= WHAT IS REQUIRED =
Whenever a line in the material below includes "date", copy that line.

** Opening WORKING DATA block **

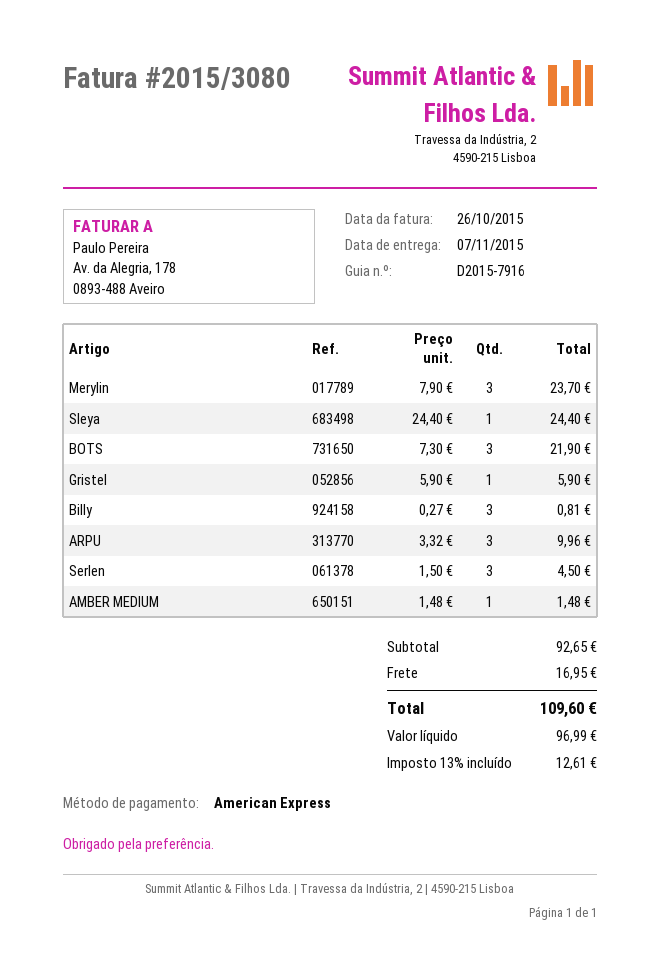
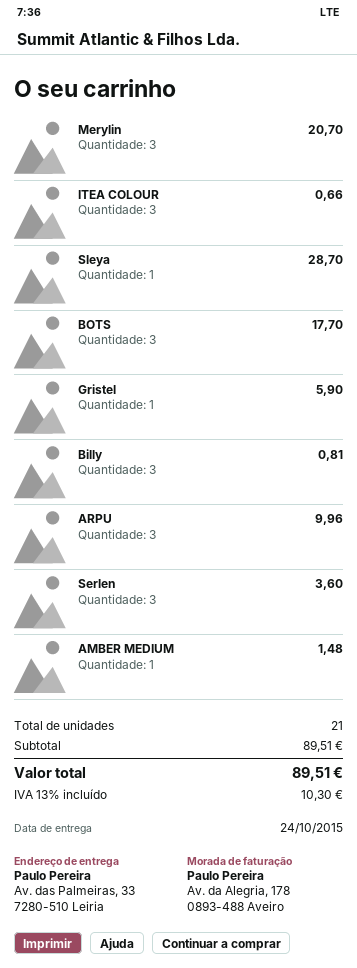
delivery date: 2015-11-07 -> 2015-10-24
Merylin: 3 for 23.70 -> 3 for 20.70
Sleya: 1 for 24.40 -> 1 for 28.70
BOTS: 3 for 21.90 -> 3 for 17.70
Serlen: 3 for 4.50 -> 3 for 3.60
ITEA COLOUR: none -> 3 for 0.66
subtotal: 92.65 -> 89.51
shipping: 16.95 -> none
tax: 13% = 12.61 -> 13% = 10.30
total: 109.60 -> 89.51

** Closing WORKING DATA block **
** Opening WORKING DATA block **

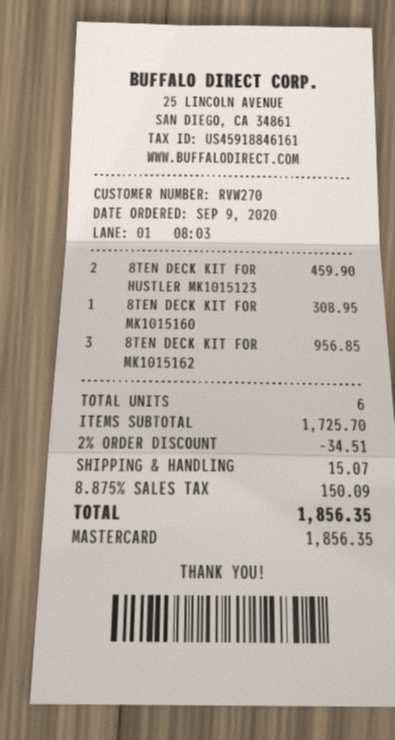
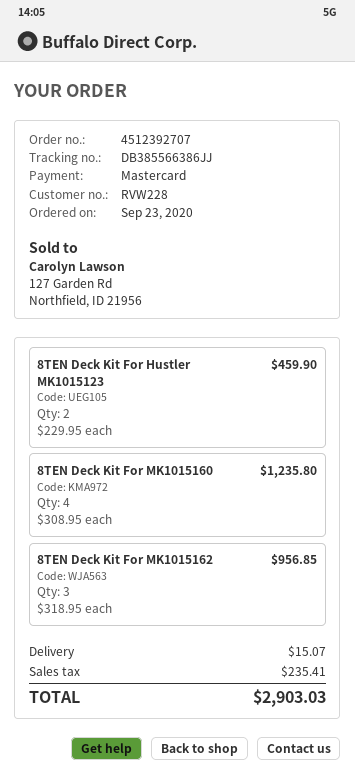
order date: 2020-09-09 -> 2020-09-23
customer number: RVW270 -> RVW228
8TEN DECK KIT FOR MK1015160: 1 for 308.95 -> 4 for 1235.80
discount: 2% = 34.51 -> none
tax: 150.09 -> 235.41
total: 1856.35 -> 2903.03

** Closing WORKING DATA block **
** Opening WORKING DATA block **

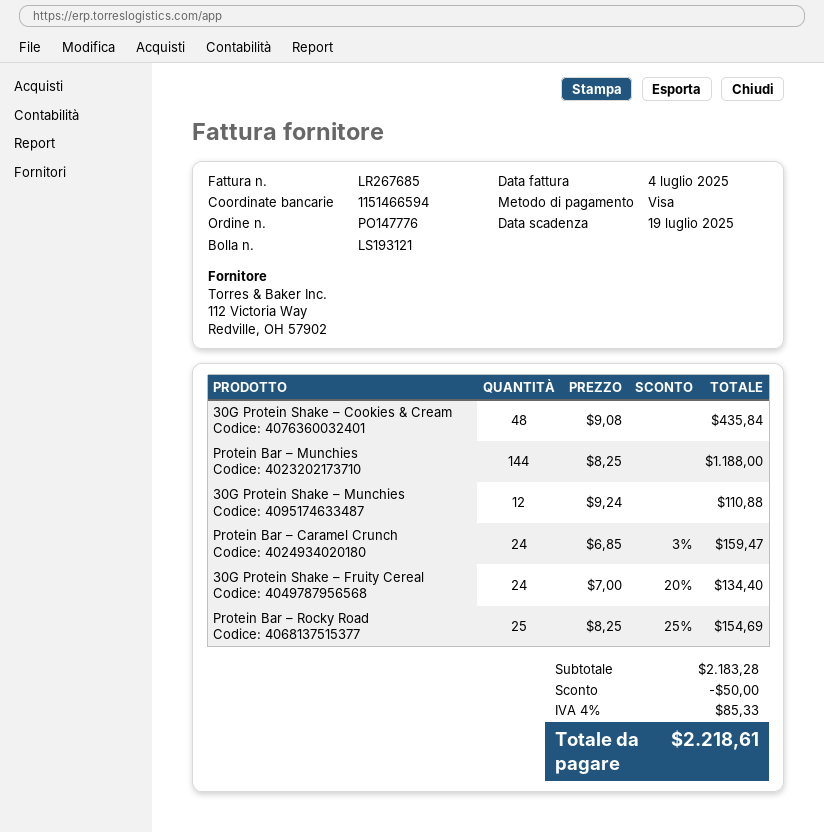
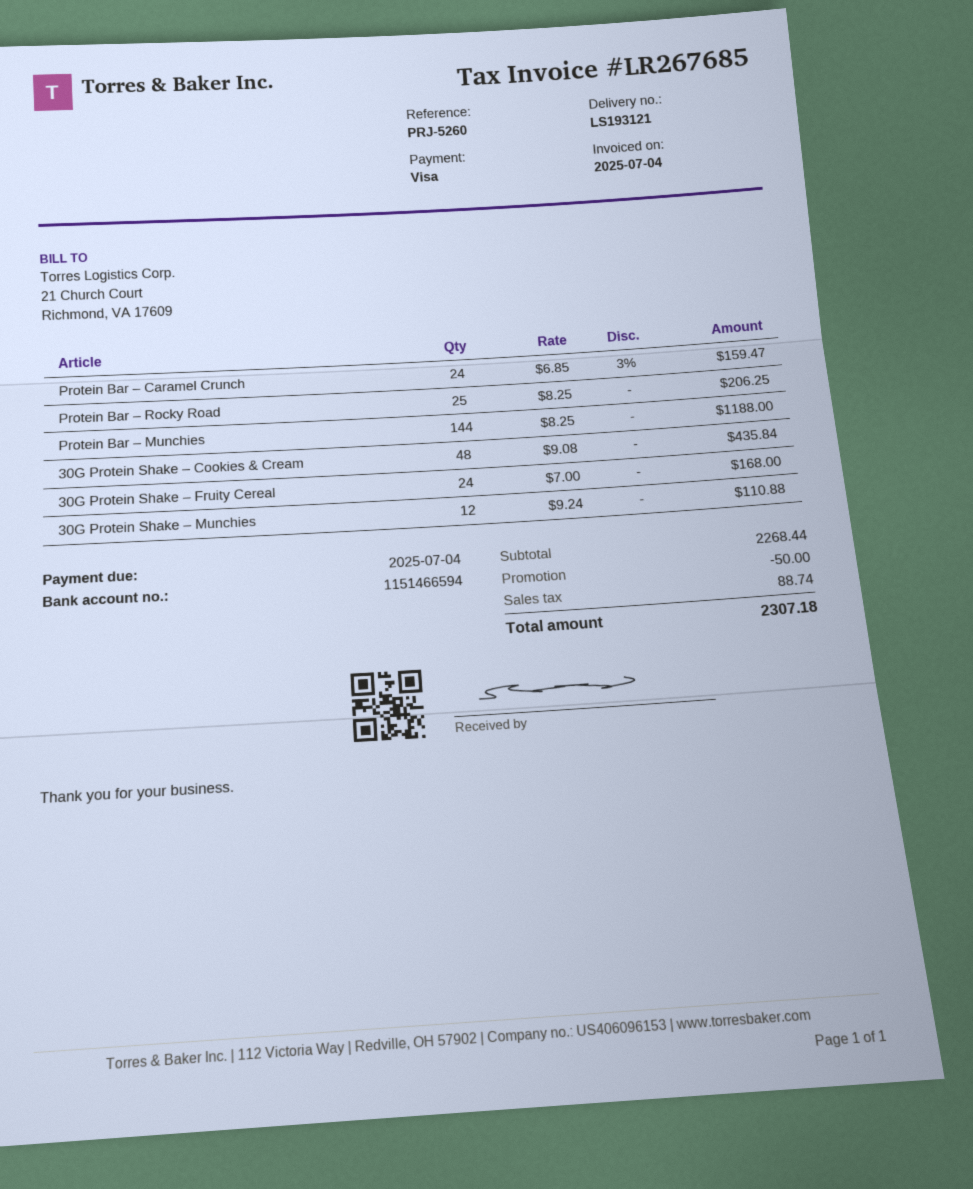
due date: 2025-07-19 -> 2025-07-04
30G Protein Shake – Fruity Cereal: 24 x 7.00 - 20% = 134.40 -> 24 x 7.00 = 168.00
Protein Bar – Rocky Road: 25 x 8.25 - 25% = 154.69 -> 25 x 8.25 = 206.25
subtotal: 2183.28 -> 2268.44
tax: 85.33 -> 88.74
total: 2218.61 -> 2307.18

** Closing WORKING DATA block **

= RESULT BELOW =
delivery date: 2015-11-07 -> 2015-10-24
order date: 2020-09-09 -> 2020-09-23
due date: 2025-07-19 -> 2025-07-04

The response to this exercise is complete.